** WORK ORDER **
The lines from the one containing "background: #fde047 ->" through the final line of the listing below are what the answer must repeat, exactly and only, leaving pictures out.

** DATA **
= Beginning of Section =
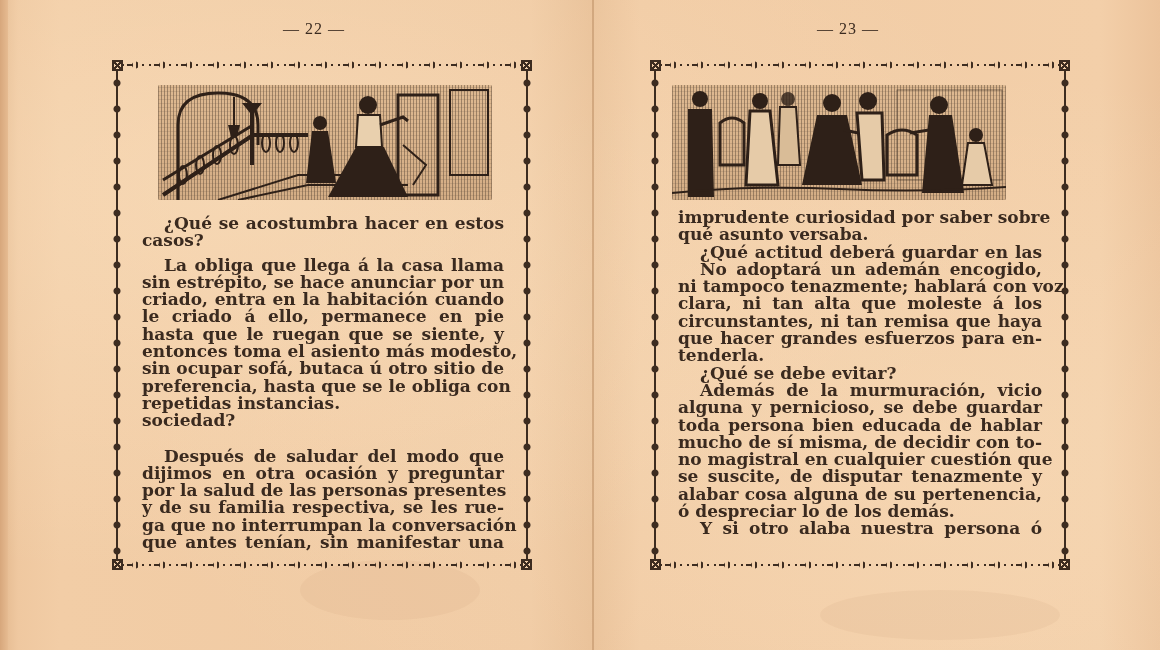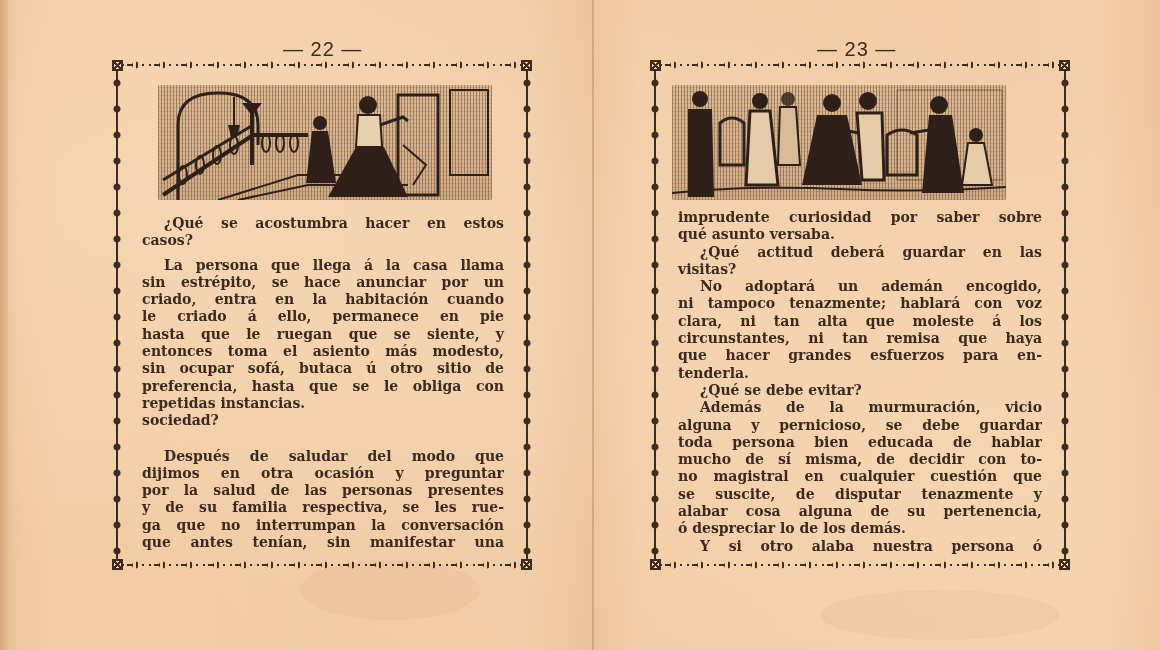"— 22 —" .page-number { font-family: Liberation Sans, sans-serif -> Liberation Serif, serif; font-size: 20px -> 16px; top: 38px -> 20px }
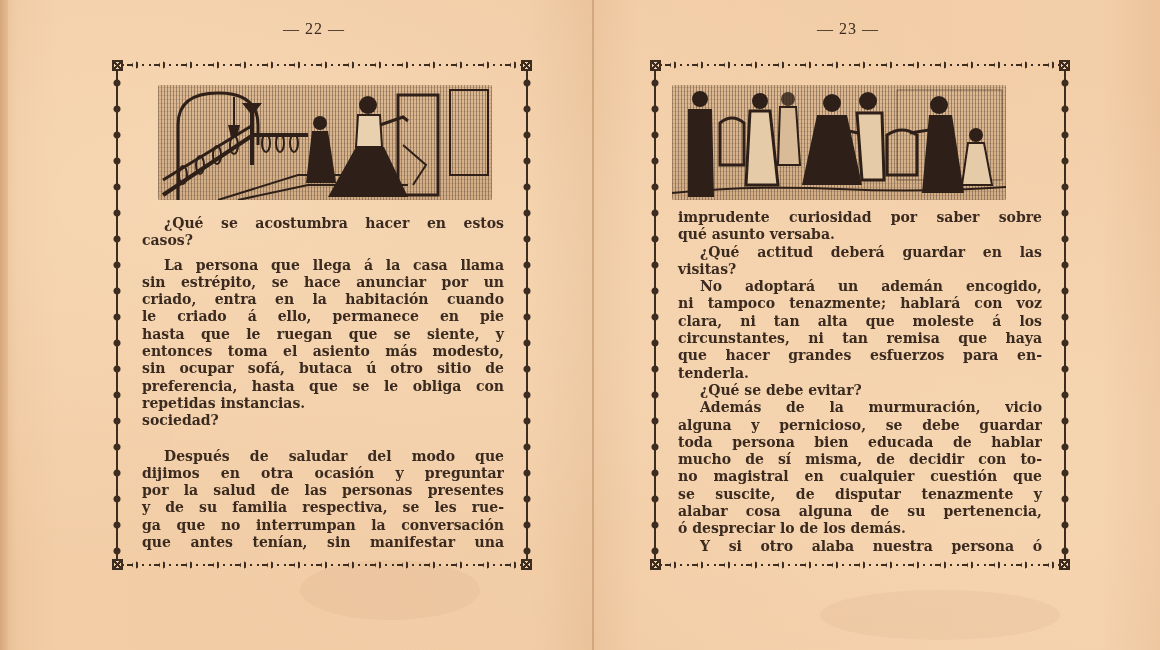"¿Qué se acostumbra hacer en" .text { font-size: 14px -> 17px }
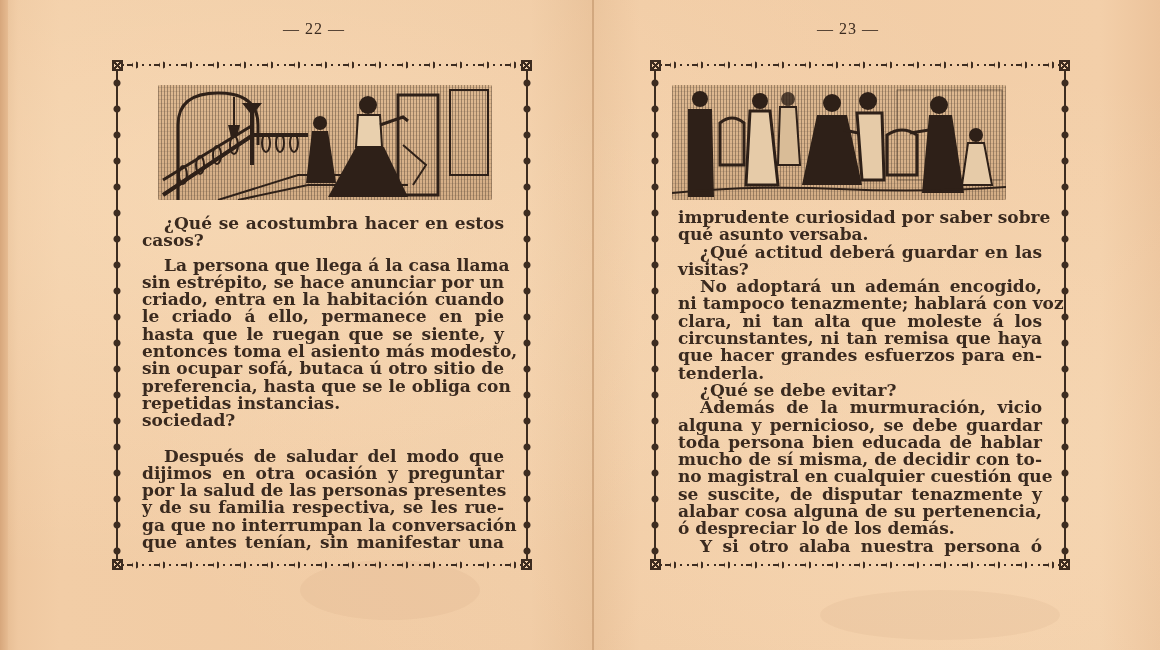"La persona que llega á" span.line { text: persona -> obliga }
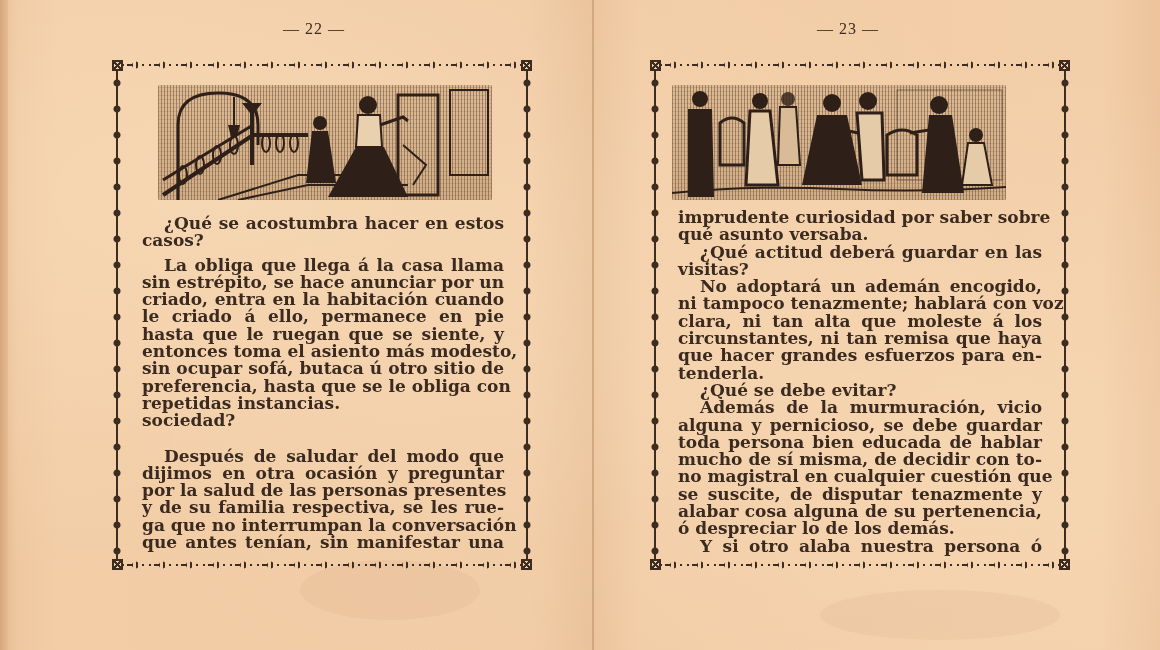"visitas?" span.line { html: <span>visitas?</span> -> none }
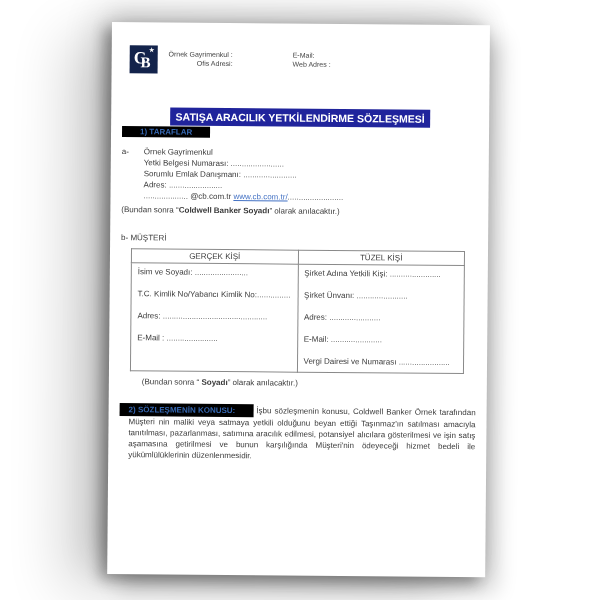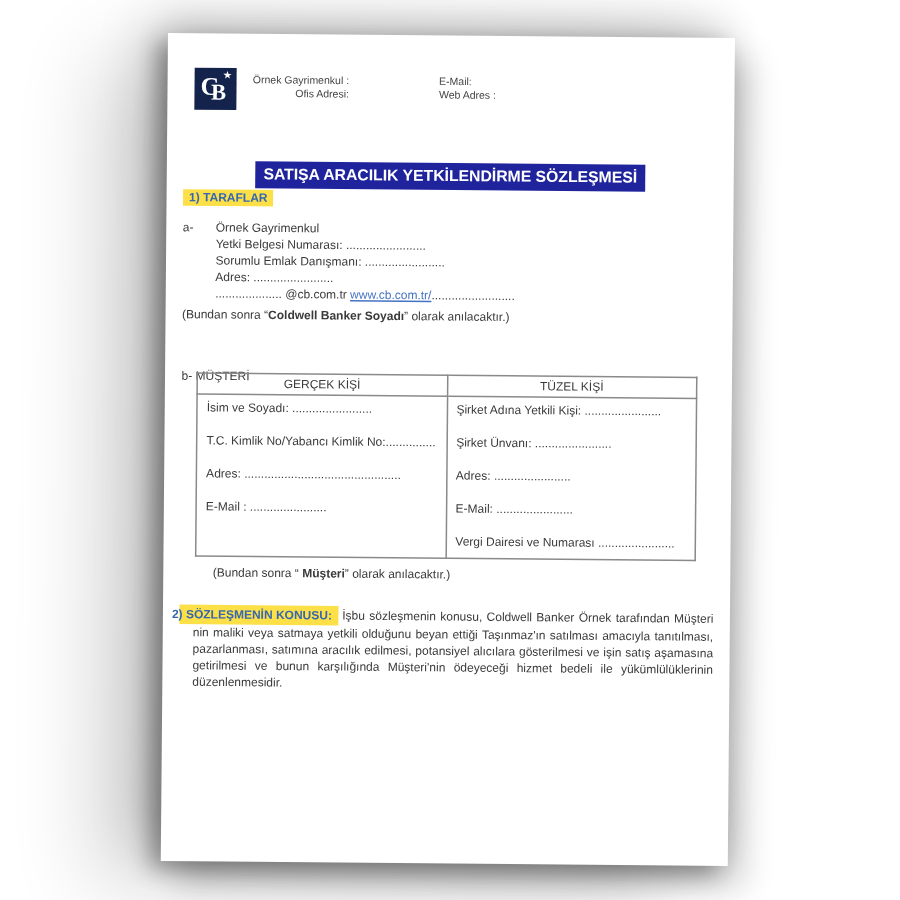"1) TARAFLAR" .sec-heading { background: #fde047 -> #000000; padding: 1px 4px -> 1px 18px }
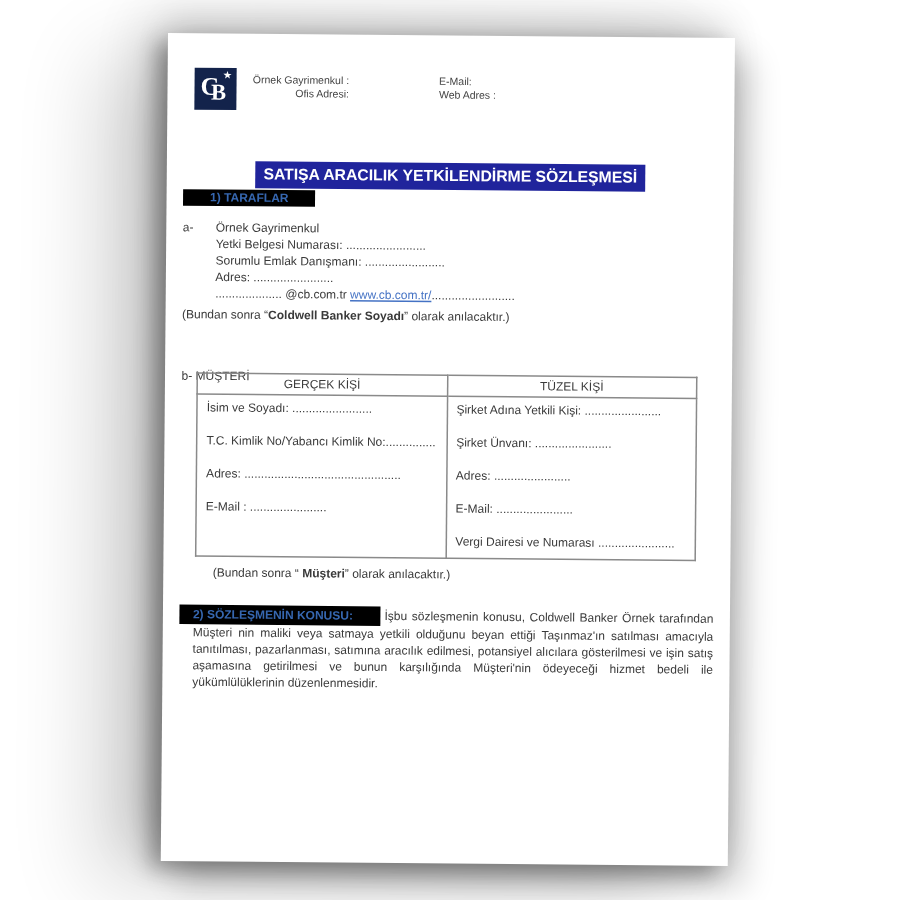"b- MÜŞTERİ" .customer-heading { margin-top: 13px -> none }
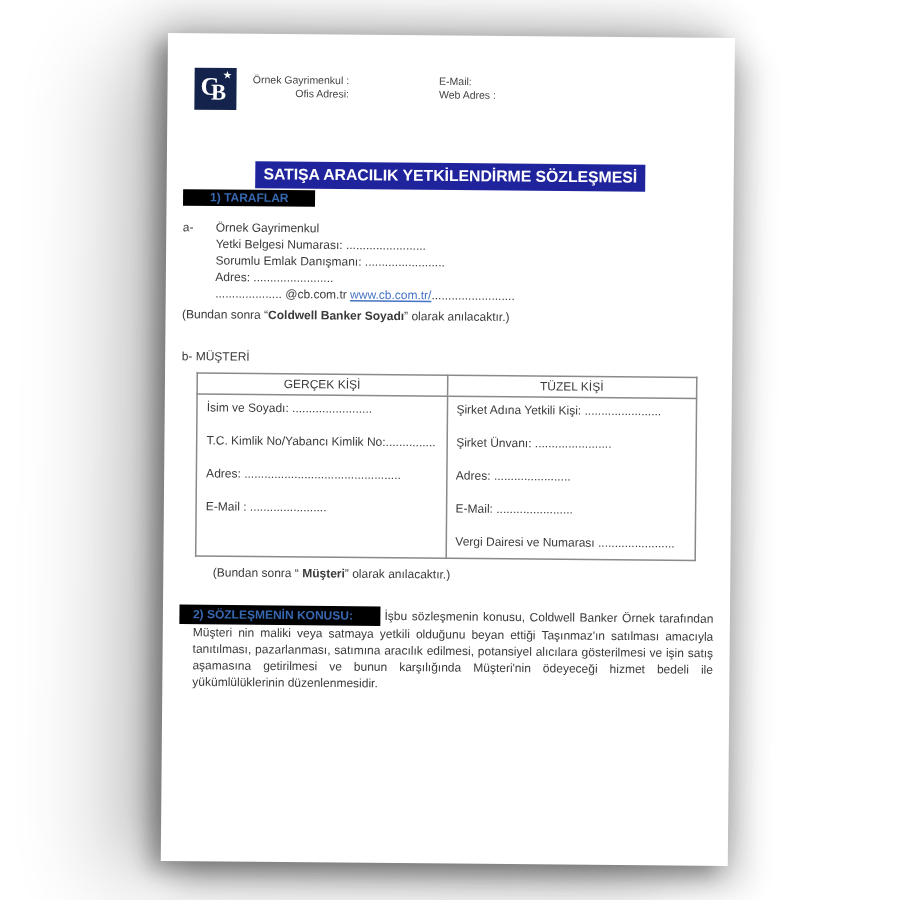"Müşteri" span.bold { text: Müşteri -> Soyadı }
= End of Section =
** FINAL ANSWER **
"1) TARAFLAR" .sec-heading { background: #fde047 -> #000000; padding: 1px 4px -> 1px 18px }
"b- MÜŞTERİ" .customer-heading { margin-top: 13px -> none }
"Müşteri" span.bold { text: Müşteri -> Soyadı }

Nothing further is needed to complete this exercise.